# 01 — Test data pipeline (download → raw → processed)

This notebook validates your two scripts:
- `load_existing_dataset.py` → downloads GSM8K and writes **raw** JSON into `gsm8k-distillation/data/raw`
- `import_data.py` → reads raw JSON and writes **processed** JSON into `gsm8k-distillation/data/processed`

Run it from the repo root.


In [2]:
import os
from pathlib import Path

# Adjust if your repo root differs
REPO_ROOT = Path('.').resolve().parents[1]
RAW_DIR = REPO_ROOT / 'gsm8k-distillation' / 'data' / 'raw'
PROCESSED_DIR = REPO_ROOT / 'gsm8k-distillation' / 'data' / 'processed'
print('Repo root:', REPO_ROOT)
print('RAW_DIR:', RAW_DIR)
print('PROCESSED_DIR:', PROCESSED_DIR)
RAW_DIR.mkdir(parents=True, exist_ok=True)
PROCESSED_DIR.mkdir(parents=True, exist_ok=True)


Repo root: /Users/marcobonvissuto/Desktop/Università/Magistrale/Secondo Anno
RAW_DIR: /Users/marcobonvissuto/Desktop/Università/Magistrale/Secondo Anno/gsm8k-distillation/data/raw
PROCESSED_DIR: /Users/marcobonvissuto/Desktop/Università/Magistrale/Secondo Anno/gsm8k-distillation/data/processed


In [6]:
# If your scripts live in src/data, import them from there.
# If needed, extend sys.path to include 
import sys
src_path = (REPO_ROOT / 'src').as_posix()
if src_path not in sys.path:
    sys.path.insert(0, src_path)

from data.load_existing_dataset import GSM8KDatasetProcessor as RawProcessor
from data.gsm8k_loader import GSM8KDatasetLoader as ProcessedLoader

print('Imports OK')


Imports OK


In [7]:
processor = RawProcessor(base_path=RAW_DIR.as_posix())

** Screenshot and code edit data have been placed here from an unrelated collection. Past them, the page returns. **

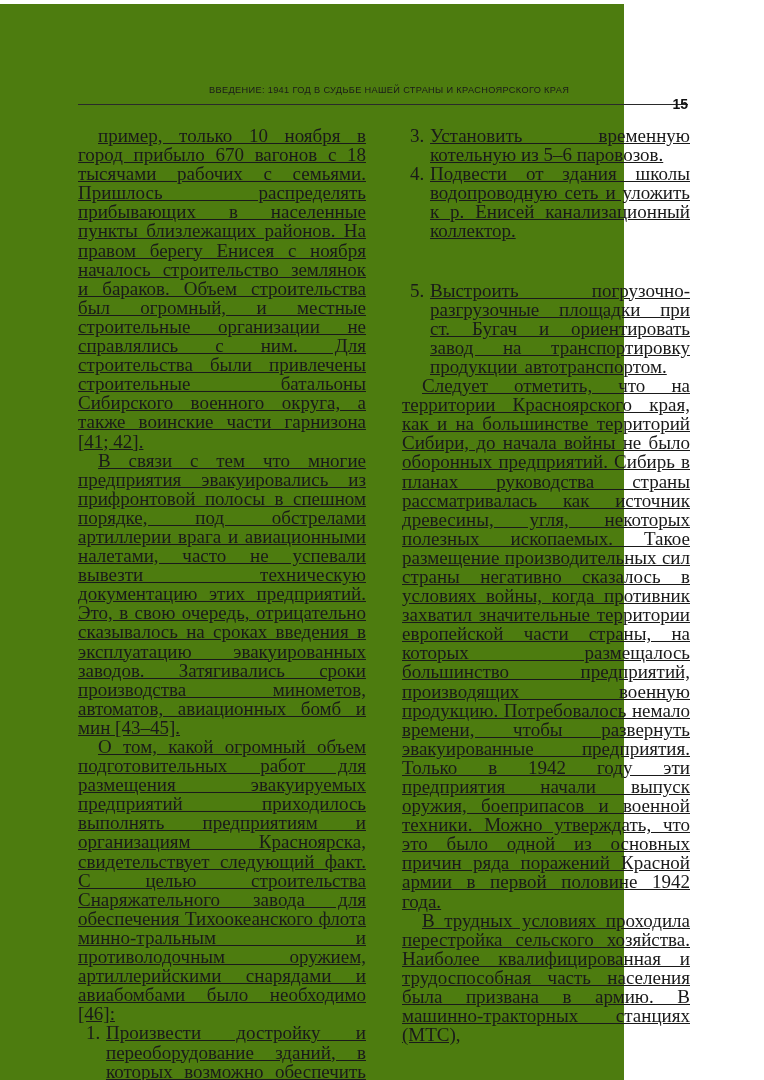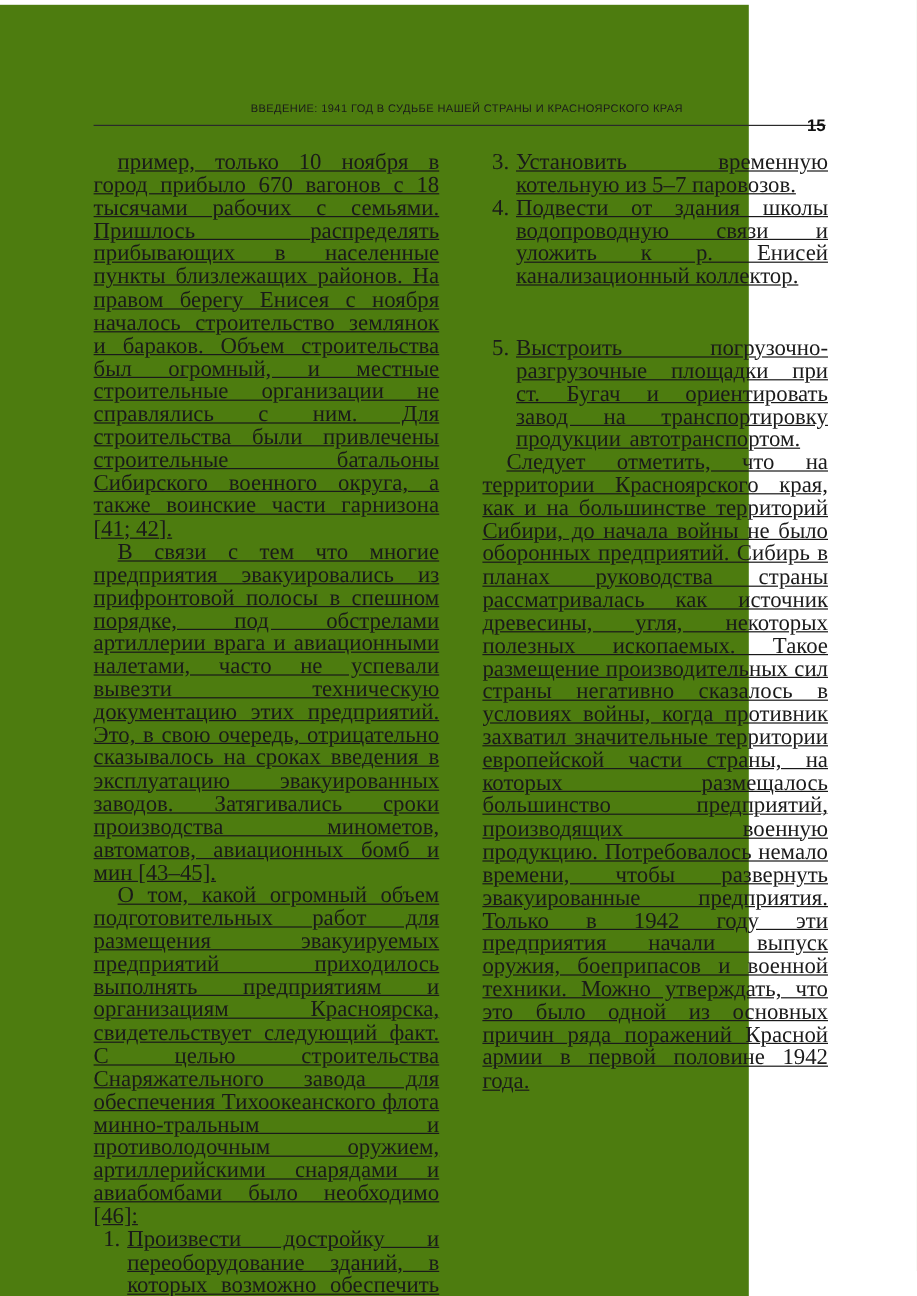--- a/index.html
+++ b/index.html
@@ -137,7 +137,7 @@
     <div class="col col-right">
       <ol class="numlist" id="right-list" style="counter-reset: li 2;">
         <li>
-            <span class="li-inner">Установить временную котельную из 5–7 паровозов.</span>
+            <span class="li-inner">Установить временную котельную из 5–6 паровозов.</span>
           </li>
         <li>
             <span class="li-inner">Подвести от здания школы водопроводную связи и уложить к р. Енисей канализационный коллектор.</span>

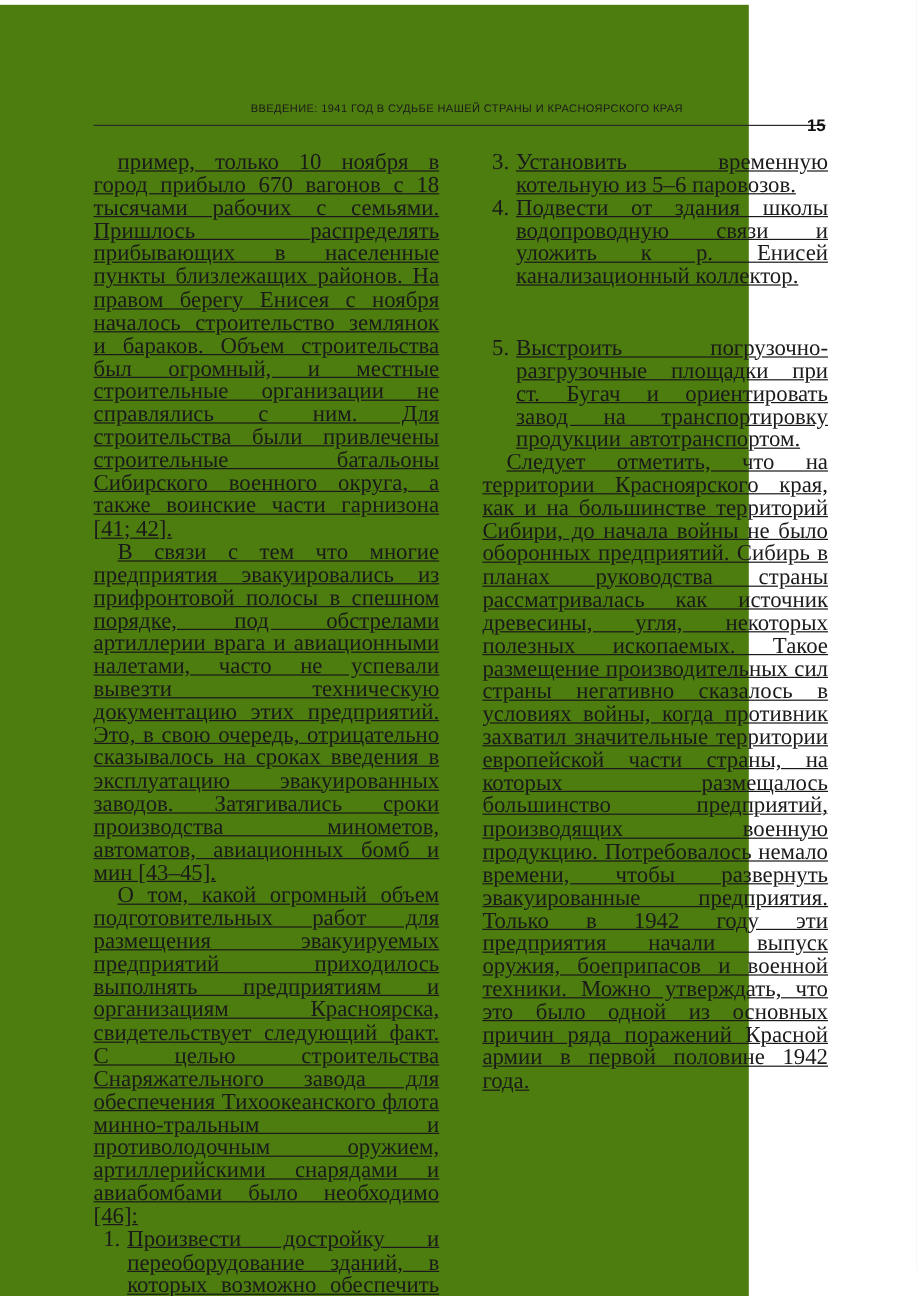--- a/index.html
+++ b/index.html
@@ -140,7 +140,7 @@
             <span class="li-inner">Установить временную котельную из 5–6 паровозов.</span>
           </li>
         <li>
-            <span class="li-inner">Подвести от здания школы водопроводную связи и уложить к р. Енисей канализационный коллектор.</span>
+            <span class="li-inner">Подвести от здания школы водопроводную сеть и уложить к р. Енисей канализационный коллектор.</span>
           </li>
         <li>
             <span class="li-inner spaced">Выстроить погрузочно-разгрузочные площадки при ст. Бугач и ориентировать завод на транспортировку продукции автотранспортом.</span>

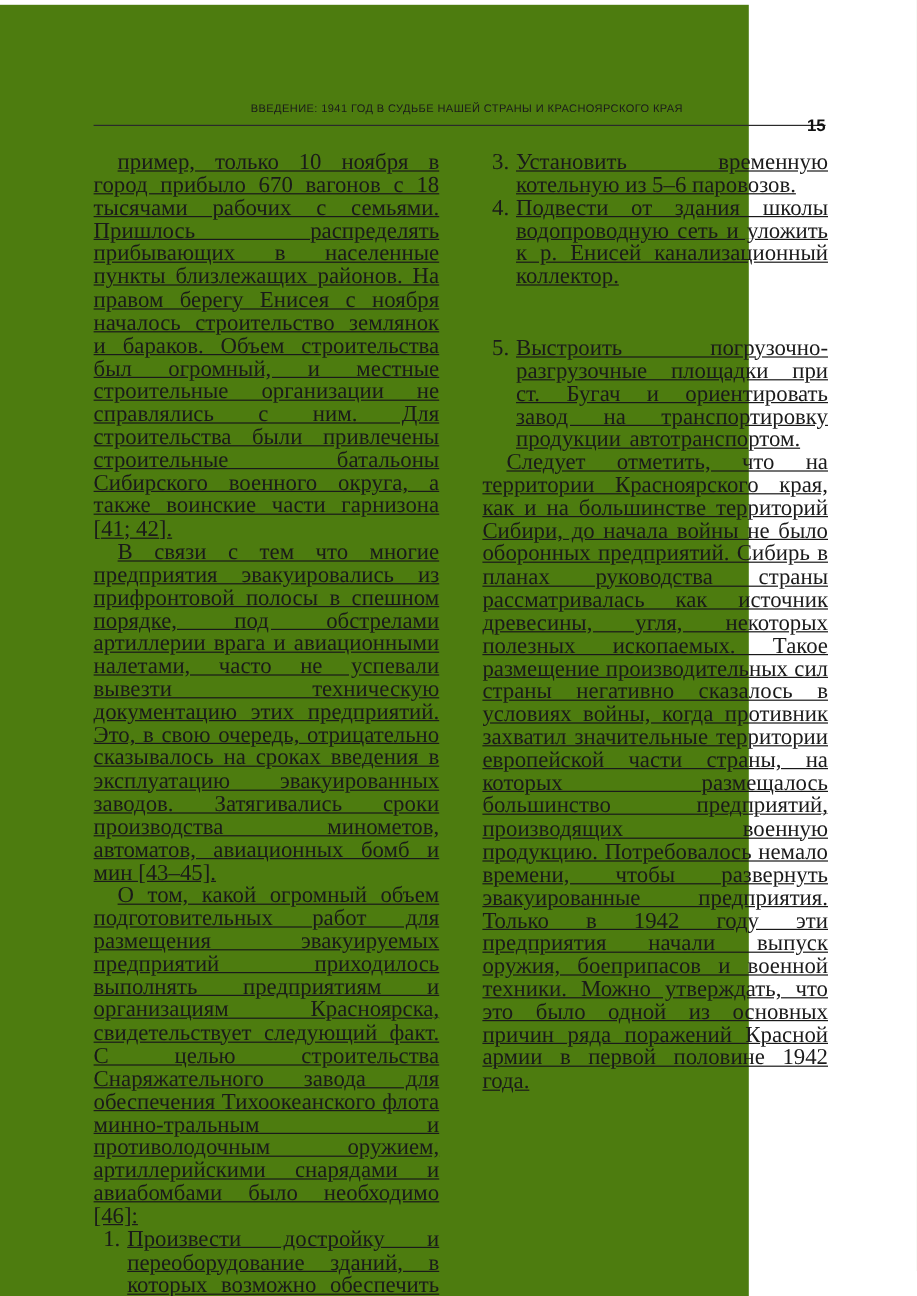--- a/index.html
+++ b/index.html
@@ -147,6 +147,7 @@
           </li>
       </ol>
       <p>Следует отметить, что на территории Красноярского края, как и на большинстве территорий Сибири, до начала войны не было оборонных предприятий. Сибирь в планах руководства страны рассматривалась как источник древесины, угля, некоторых полезных ископаемых. Такое размещение производительных сил страны негативно сказалось в условиях войны, когда противник захватил значительные территории европейской части страны, на которых размещалось большинство предприятий, производящих военную продукцию. Потребовалось немало времени, чтобы развернуть эвакуированные предприятия. Только в 1942 году эти предприятия начали выпуск оружия, боеприпасов и военной техники. Можно утверждать, что это было одной из основных причин ряда поражений Красной армии в первой половине 1942 года.</p>
+      <p>В трудных условиях проходила перестройка сельского хозяйства. Наиболее квалифицированная и трудоспособная часть населения была призвана в армию. В машинно-тракторных станциях (МТС),</p>
     </div>
 
   </div>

# Download only if missing (avoid re-downloading)
raw_train = RAW_DIR / 'gsm8k_cot_train.json'
raw_test  = RAW_DIR / 'gsm8k_cot_test.json'

if raw_train.exists() and raw_test.exists():
    print('Raw files already exist — skipping download.')
else:
    print('Downloading GSM8K → raw JSON...')
    processor.download_and_prepare_gsm8k()
    print('Done')

print('Raw train exists:', raw_train.exists(), 'size:', raw_train.stat().st_size if raw_train.exists() else None)
print('Raw test  exists:', raw_test.exists(),  'size:', raw_test.stat().st_size  if raw_test.exists()  else None)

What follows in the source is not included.